During the last five years of his life, Eric's bottom-up, interconnecting philosophy was realized at Dolores Street Community Services, a housing and community advocacy organization. For Wendy Phillips, longtime friend of Eric and DSCS Interim Executive Director, Eric was instrumental in securing real housing and other resources for different groups and in connecting DSCS and the Mission to immigrant rights, LGBT rights, and other struggles of our time.
"I think helping create MAC was a huge accomplishment of his because it stopped the massive wave of gentrifying capital entering the Mission. He and MAC mobilized hundreds of people to resist and show the board of supervisors and Mayor that the Mission wasn't going to go down without a fight." Their efforts resulted in a community rezoning process that has prioritized the creation of affordable housing in the Mission.
Phillips also noted that, while at DSCS, Eric also spearheaded the creation of the San Francisco Immigrant Legal and Education Network, a network of thirteen organizations that provide free legal services for immigrants, and, of course, advocacy. As if describing his soccer-inspired cosmopolitanism, she said, "Before it became obvious to most, Eric sensed that things were getting really bad on immigration and decided to create SFILEN, which unites Latino organizations, African organizations, Arab organizations, and Asian organizations in an effort to defend immigrants citywide."

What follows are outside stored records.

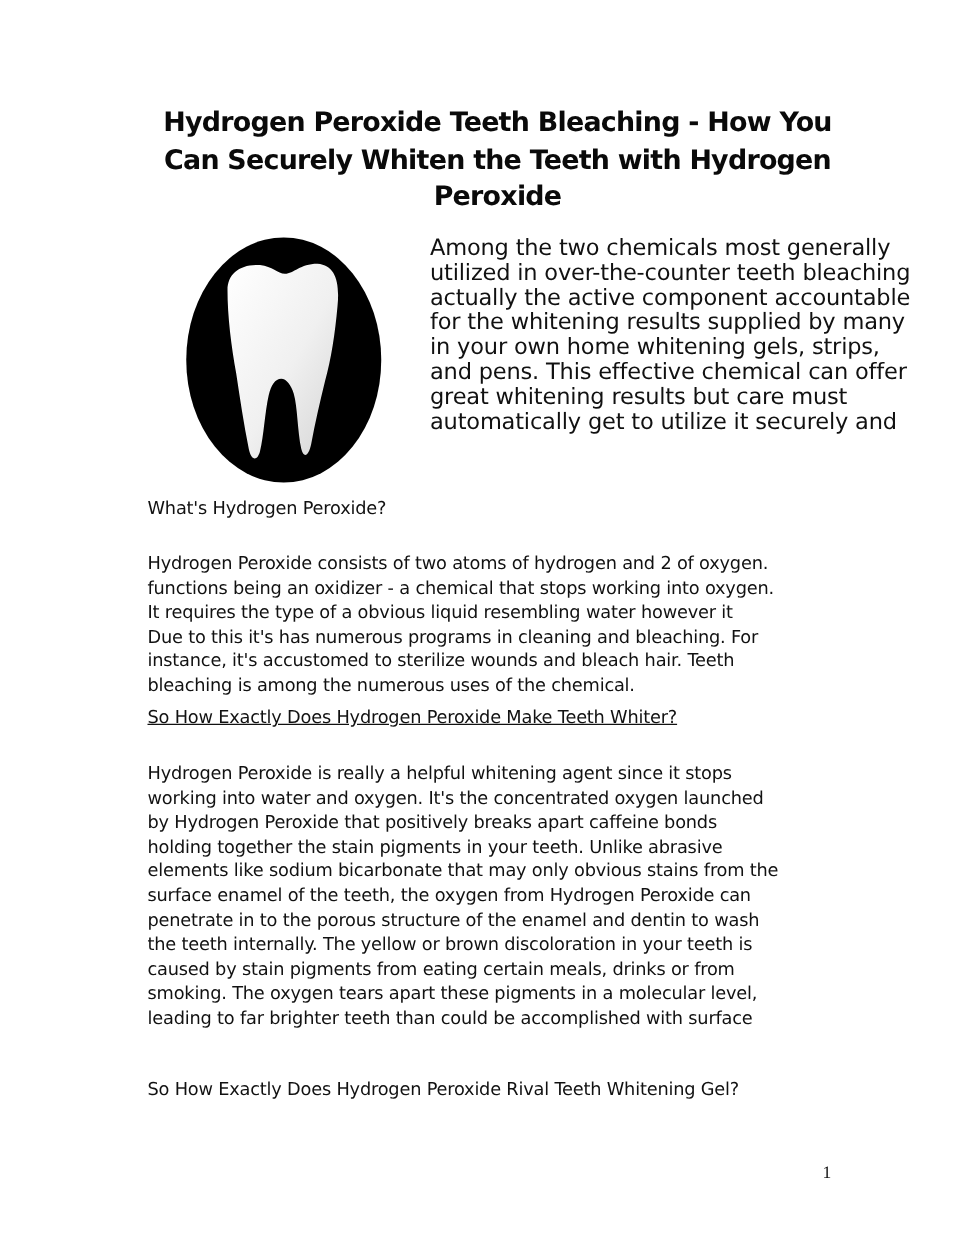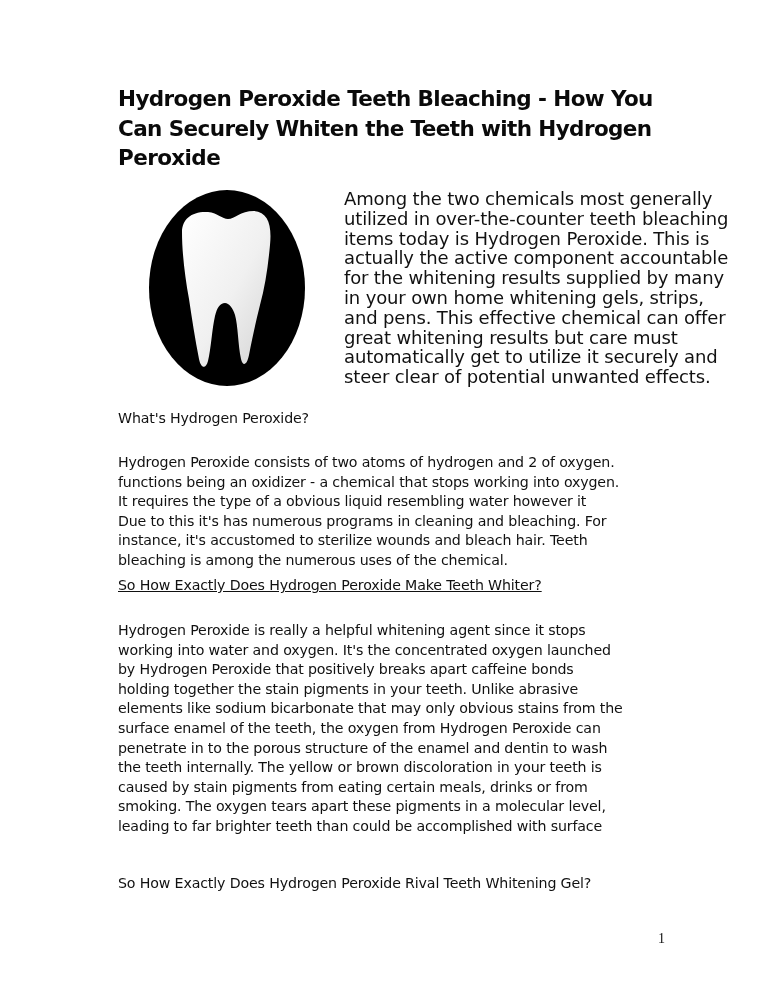"Hydrogen Peroxide Teeth Bleaching -" .title { text-align: none -> center }
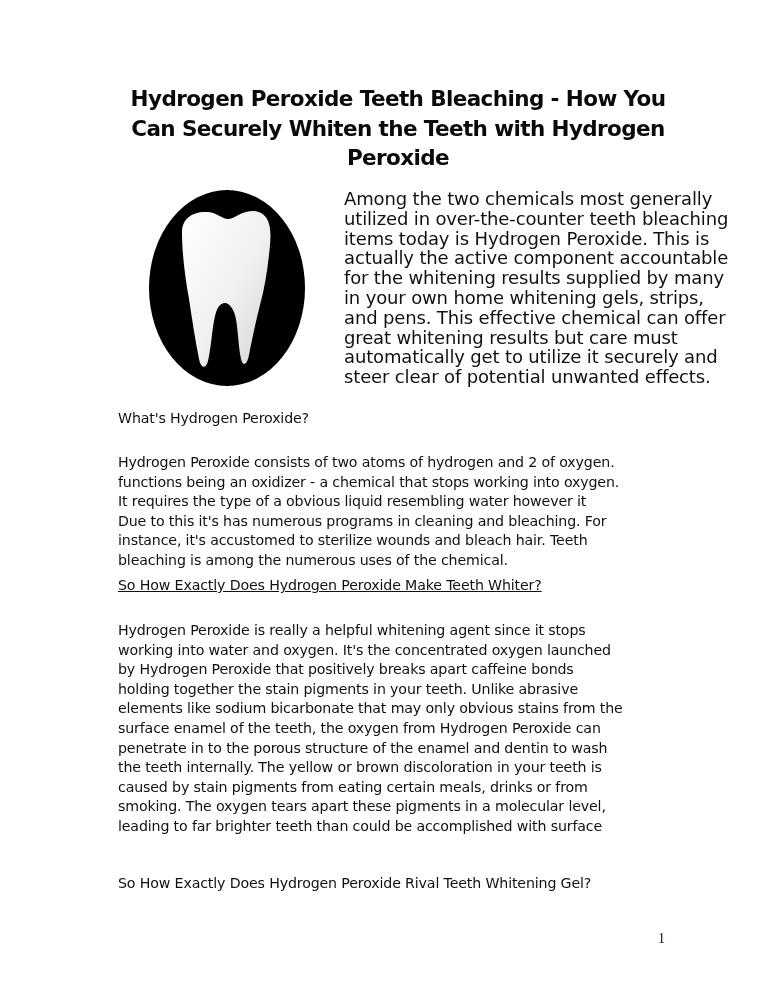"items today is Hydrogen Peroxide." span.line { html: <span>items today is Hydrogen Peroxide. This is</span> -> none }
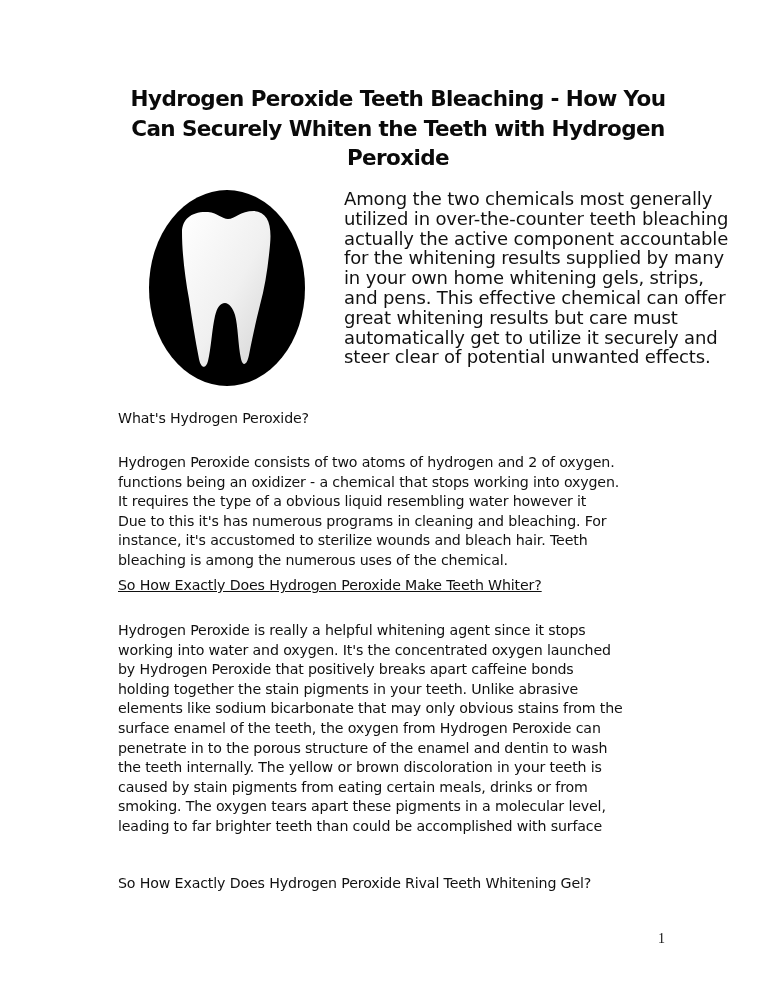"steer clear of potential unwanted" span.line { html: <span>steer clear of potential unwanted effects.</span> -> none }
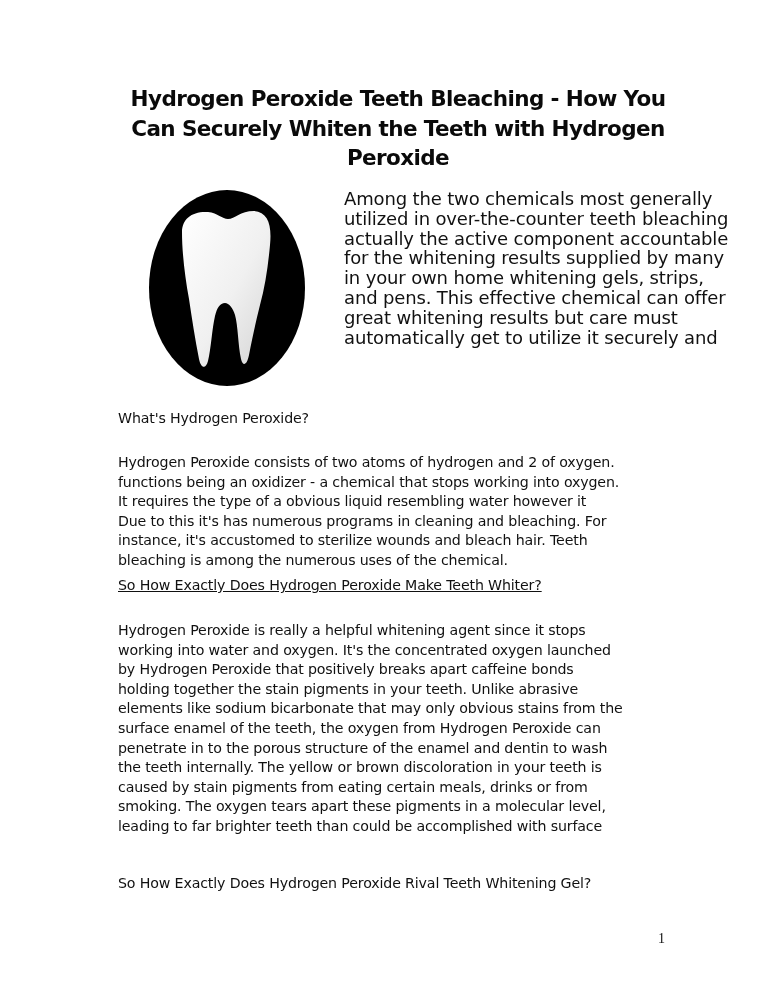"What's Hydrogen Peroxide?" .body-block { margin-top: 11px -> none }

Eric's defense of — and offensives in — La Mision continues to reverberate in and beyond his beloved neighborhood. "My campaign is really reigniting and reasserting the movement that Eric Quezada helped to build and grow," said John Avalos, a serious contender in the upcoming Mayor's race. Avalos, who has dedicated his campaign to Eric and his family, believes that Eric best symbolizes the continuation of the "movement of the people to build power against the downtown forces of gentrification and create livable neighborhoods where people can live with dignity."
Eric Quezada spent his last days accompanied by loved ones. Along with Lorena, Ixchel and his mother, Eric was tended to and accompanied at his bedside by soccer buddies, family members, his closest personal and political friends, all of whom joined him in taking in the soothing sounds of his favorite music: guitarist friends playing boleros and bossa nova, CD's of Los Lobos and Jorge Drexler, whose song "Todo Se Transforma," (nothing is lost, everything is transformed) gave solace to Eric until his final breath. From the vantage point of our present heartbreak, it gives the rest of us hope.
In the lingo of the Latino and Latin American musical and political movements that informed Eric's thought and action and his life in La Mision, "El Compañero Eric Quezada murio conspirando," Comrade Eric Quezada died conspiring.
While in English the word "conspire" means to "make secret plans jointly to commit an unlawful or harmful act," in political Spanish the word has an almost opposite meaning. Conspirar is closer to the Latin roots that combine con, meaning "together," and spirare, the word for "breathing" and the origin of the word, "spirit."
In this way, Eric conspired for a better world. After his last breath, he has left us a great spirit. We love you, carnal. Compañero Eric Quezada PRESENTE! La Lucha Continua!!!